SS is now 31, has been in the USAF nearly 14yrs and has never asked his mom and me for so much as a dime. We are proud of him.

So, turn this POS kid into a beck and call chore bitch, keep the fire burning and keep his tail feathers singed until he launches.

Misery works. 

Diablo

Use it.

 

MorningMia's picture

Sounds like my 30-something SS. Yes, careful: This behavior can indeed continue! My advice is to do something about it now. At the absolute very least, give the kid chores to do, projects to undertake. 
My SS, a number of years ago, wanted to move in with us. DH and I agreed that OUR rules were 1) he'd have to get a regular job and 2) he'd be using a bicycle to get to and from the job (not our cars). Guess what? SS said no and instead moved into the worst apartment in the world with thieves for roommates. But he survived. Barely. Sure got his lazy azz to work, though. 

nappisan's picture

give him 4 weeks notice before hes required to pay board and contribute a small amount of money to food , should give him enough time to get a part time job anywhere ,,,McDonalds , Burger king.   otherwise cut off all paid for things ,, no wifi , no yummy food etc , and take the door off his room ....privacy is a privelage 

Elea's picture

Is he depressed? If so, that needs to be addressed. Your description of him smirking makes me think he is just a spoiled, entitled, selfish brat. 
In contrast to what you are experiencing with your SS, my youngest BK is a similar age and works full-time.

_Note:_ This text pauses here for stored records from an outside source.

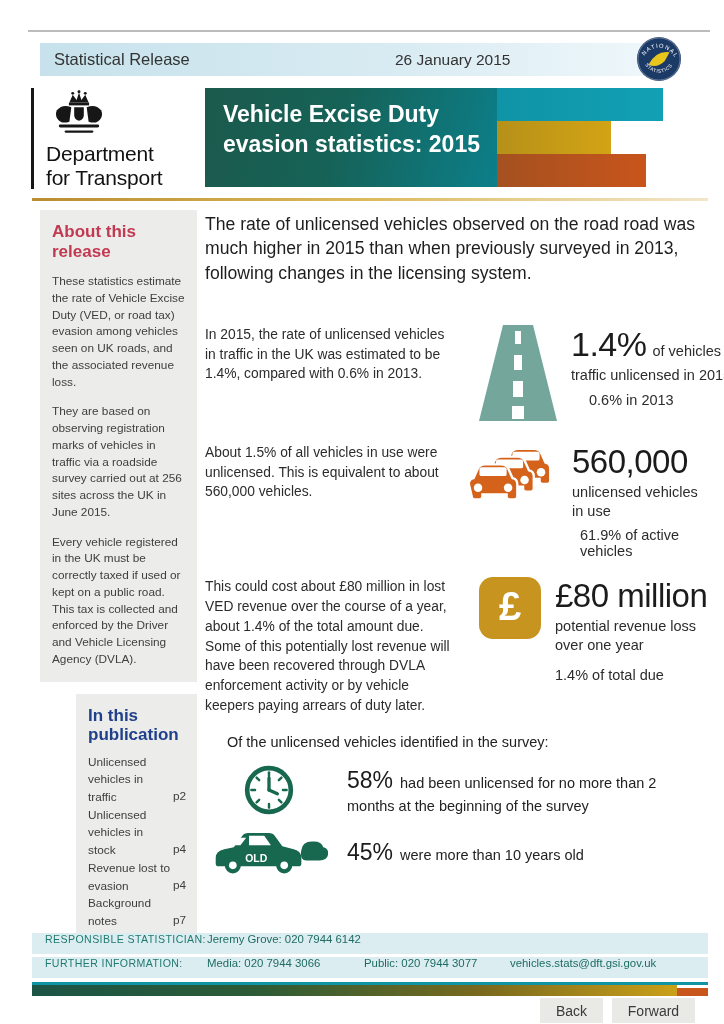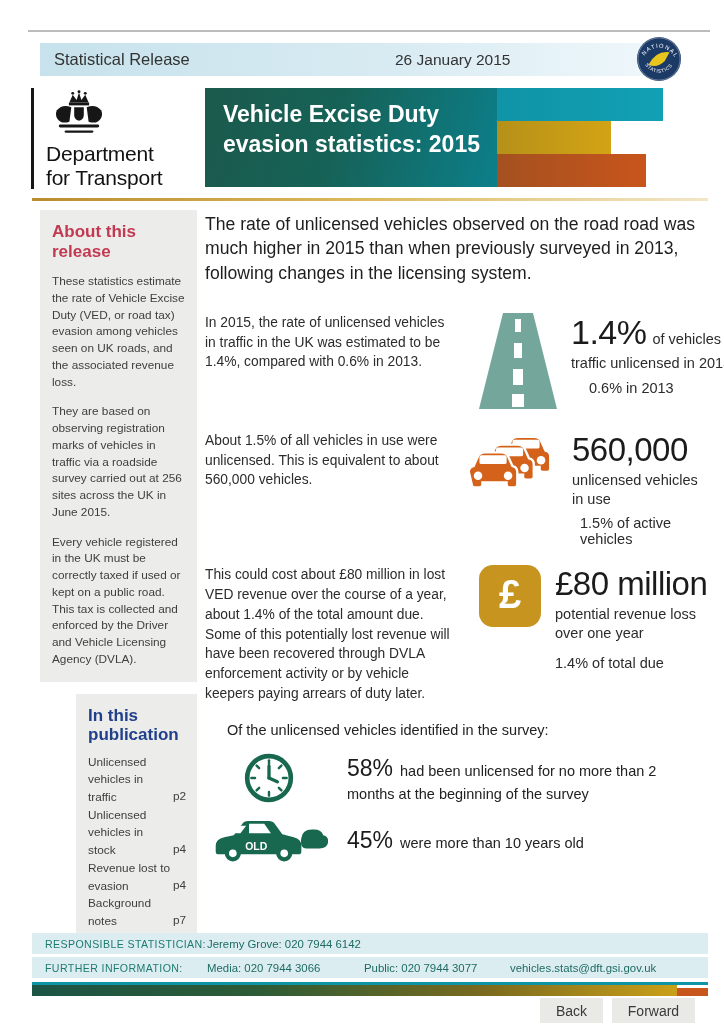"The rate of unlicensed vehicles" .headline { margin-bottom: 28px -> 40px }
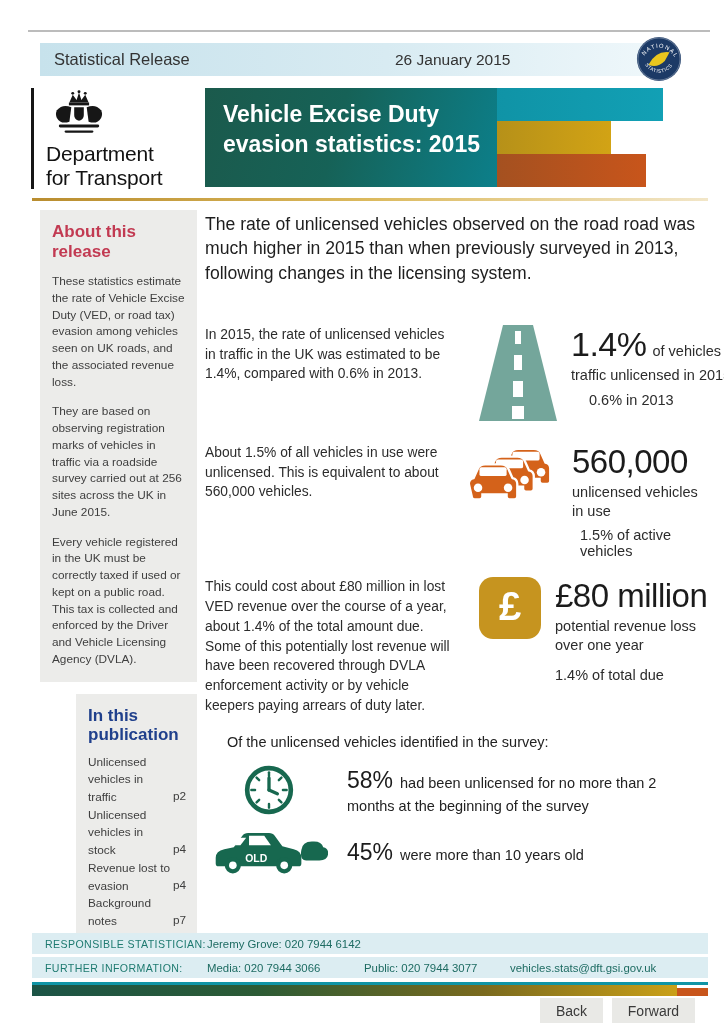"1.5% of active vehicles" div.stat-note { text: 1.5% -> 61.9% }
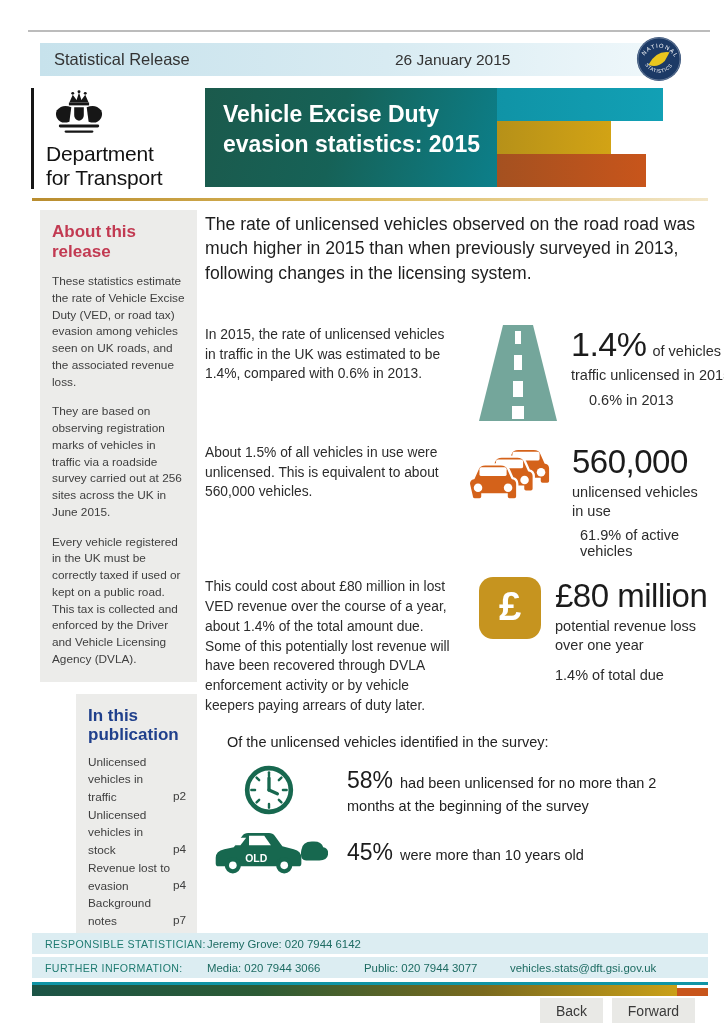"RESPONSIBLE STATISTICIAN:" .f-row { align-items: center -> flex-start }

Today he had a headache and vomited, I told him he should call in sick tomorrow but he said he's fine and wants to go to work. I told him to wait and see how he feels in the morning before deciding. I feel lucky that he is so hard-working that I have to try to talk him out of going to work sick. Not all young men are lazy lumps on the couch. 

Harry's picture

Works goes to schoool or gets out.  You can not have an adult SS.  Live with you.